The Human Element Is the Real Vulnerability

Let’s be real – no firewall in the world protects against a person willingly giving away information over the phone. According to Proofpoint’s 2024 Voice of the CISO report, more CISOs than ever believe human error is the biggest vulnerability for their organizations, with 74% feeling this way, up from 60% the previous year. That number is striking. Three out of four of the world’s top security leaders are most worried not about hackers, but about everyday human behavior. According to the 2025 SANS Security Awareness Report, 80% of organizations rank social engineering as their top human-related risk.
Between the first and second half of 2024 alone, voice-cloned attacks went up by 442%. That figure alone should give everyone pause. The technology scammers now have access to is no longer limited to sophisticated criminal organizations. Voice-cloning applications can mimic a CEO’s tone and style based on just a few minutes of audio, and AI chatbots are able to maintain a believable conversation in near-real time, pretending to be IT support or a financial representative until their target complies. The bottom line is that the phone in your pocket has become the front line of modern cybercrime.
What You Should Actually Do Instead

The rule is simple, even if following it feels unnatural. Be skeptical of unknown callers and let unknown numbers go to voicemail. If the caller genuinely needs to reach you, they will leave a message. It sounds almost too straightforward, but it works. Scammers rely on real-time panic and instant responses. Voicemail gives you breathing room to think. Never trust caller ID either, since scammers can spoof real phone numbers, even ones from your area code or your own bank.

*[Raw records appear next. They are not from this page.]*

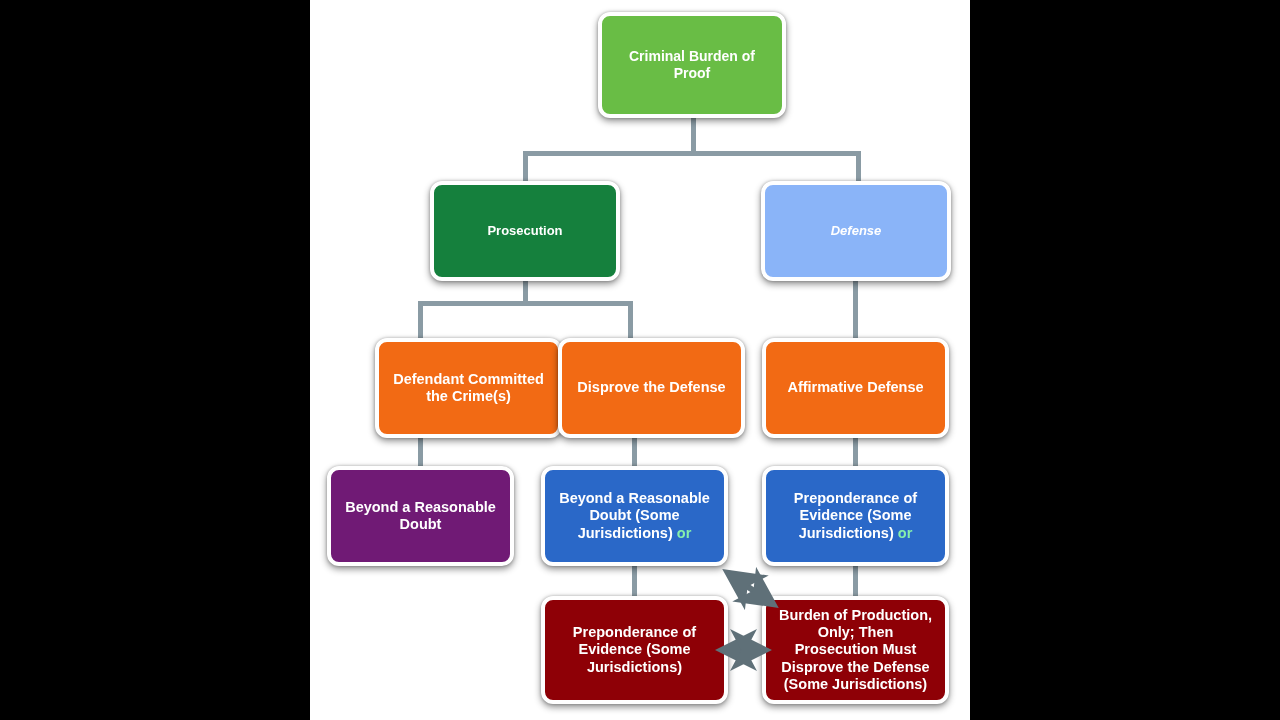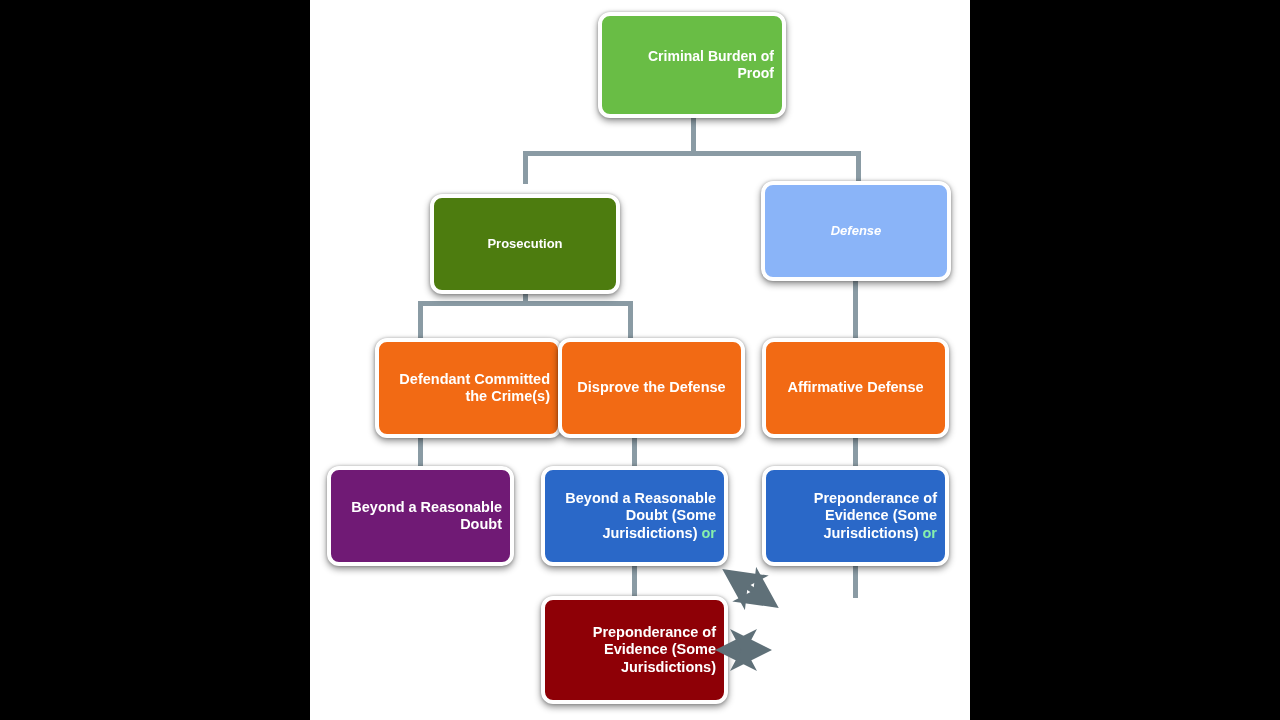--- a/index.html
+++ b/index.html
@@ -28,7 +28,7 @@
     border:4px solid #ffffff;
     border-radius:12px;
     display:flex;align-items:center;justify-content:center;
-    text-align:right;
+    text-align:center;
     color:#ffffff;
     font-weight:bold;
     line-height:1.18;

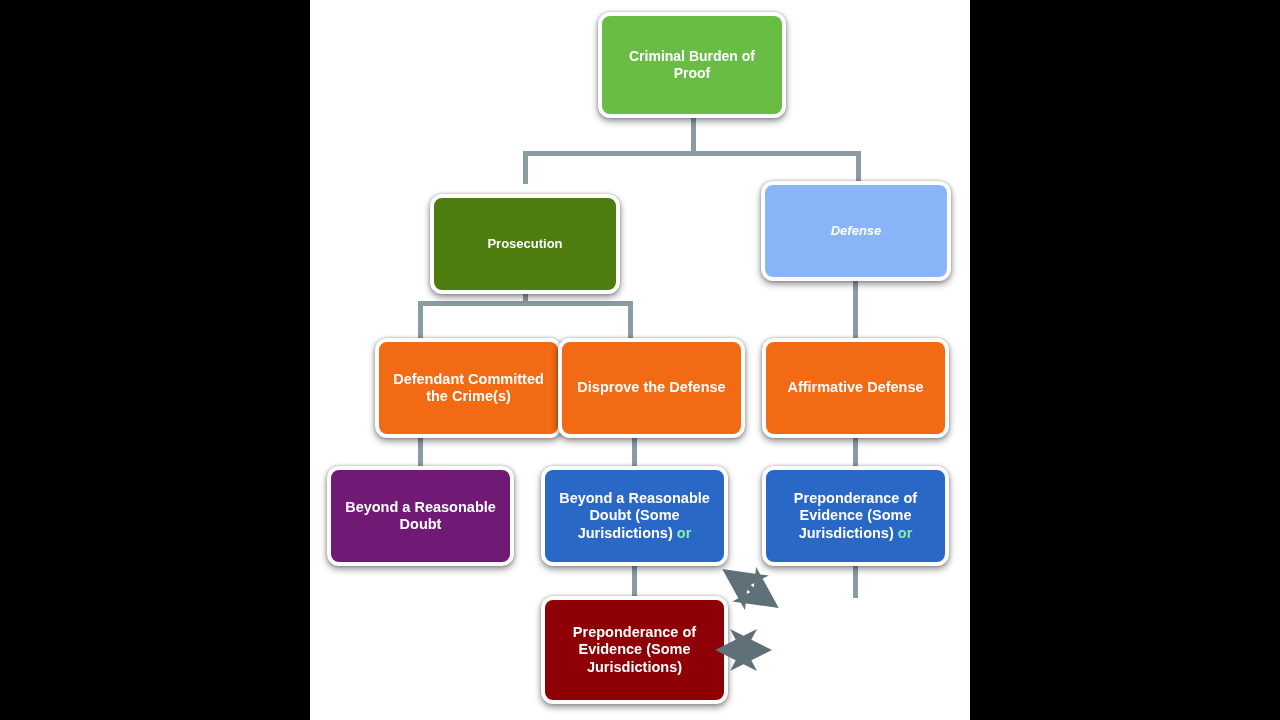--- a/index.html
+++ b/index.html
@@ -93,7 +93,7 @@
       <span class="txt">Criminal Burden of Proof</span>
     </div>
 
-    <div class="node lvl2" style="left:120px;top:194px;width:190px;height:100px;background:#4d7c0f;">
+    <div class="node lvl2" style="left:120px;top:181px;width:190px;height:100px;background:#15803d;">
       <span class="txt">Prosecution</span>
     </div>
 

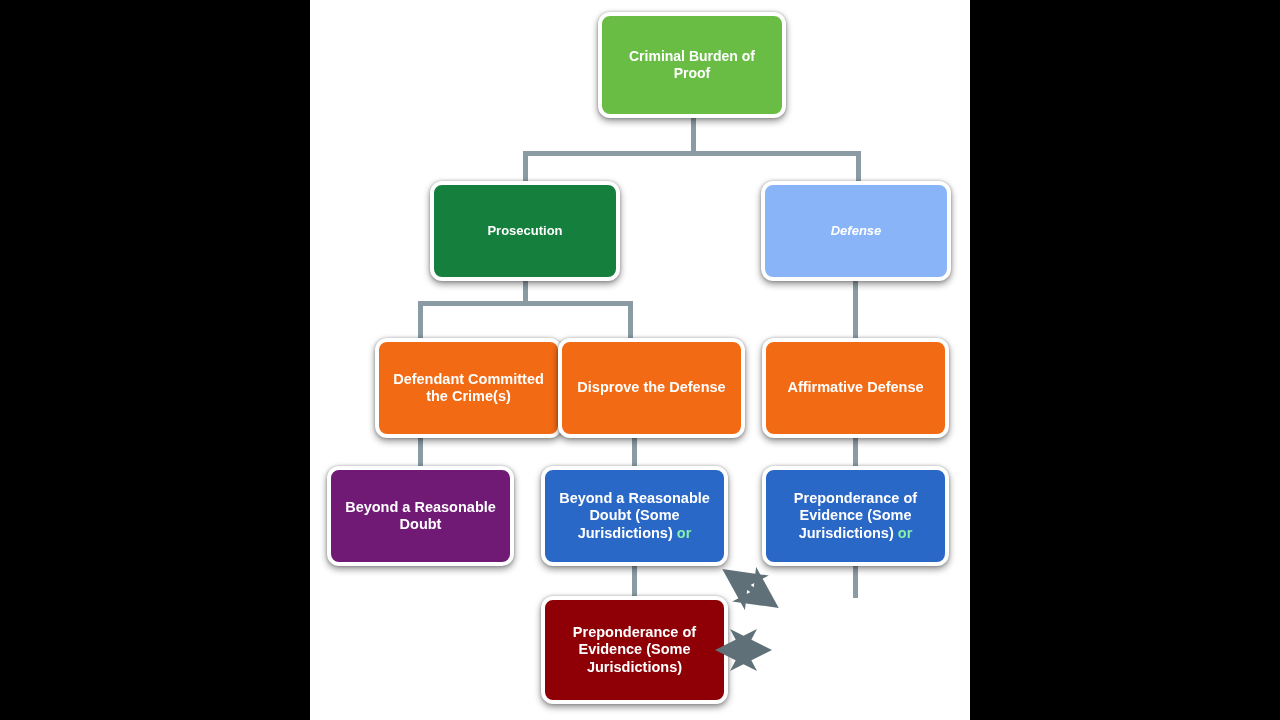--- a/index.html
+++ b/index.html
@@ -135,6 +135,9 @@
       <span class="txt">Preponderance of Evidence (Some Jurisdictions)</span>
     </div>
 
+    <div class="node lvl5" style="left:452px;top:596px;width:187px;height:108px;background:#8e0006;">
+      <span class="txt">Burden of Production, Only; Then Prosecution Must Disprove the Defense (Some Jurisdictions)</span>
+    </div>
 
   </div>
 </div>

If you do pick up and something feels off, trust that instinct immediately. When a caller pressures you to act fast, remember that scammers want you to panic. Slow down, ask questions, and verify. Call the organization back at a phone number you found independently, either from your contacts or from the organization’s official website. For families especially, talk to your loved ones and set up a safe word – a word or phrase scammers cannot find online – to defeat AI voice scams. That one simple habit could save someone you love from a devastating loss.
The next time an unknown number flashes on your screen, remember this: the most powerful cybersecurity tool you own isn’t an app or a subscription. It’s your instinct to pause, question, and say nothing at all. What would you have done before reading this?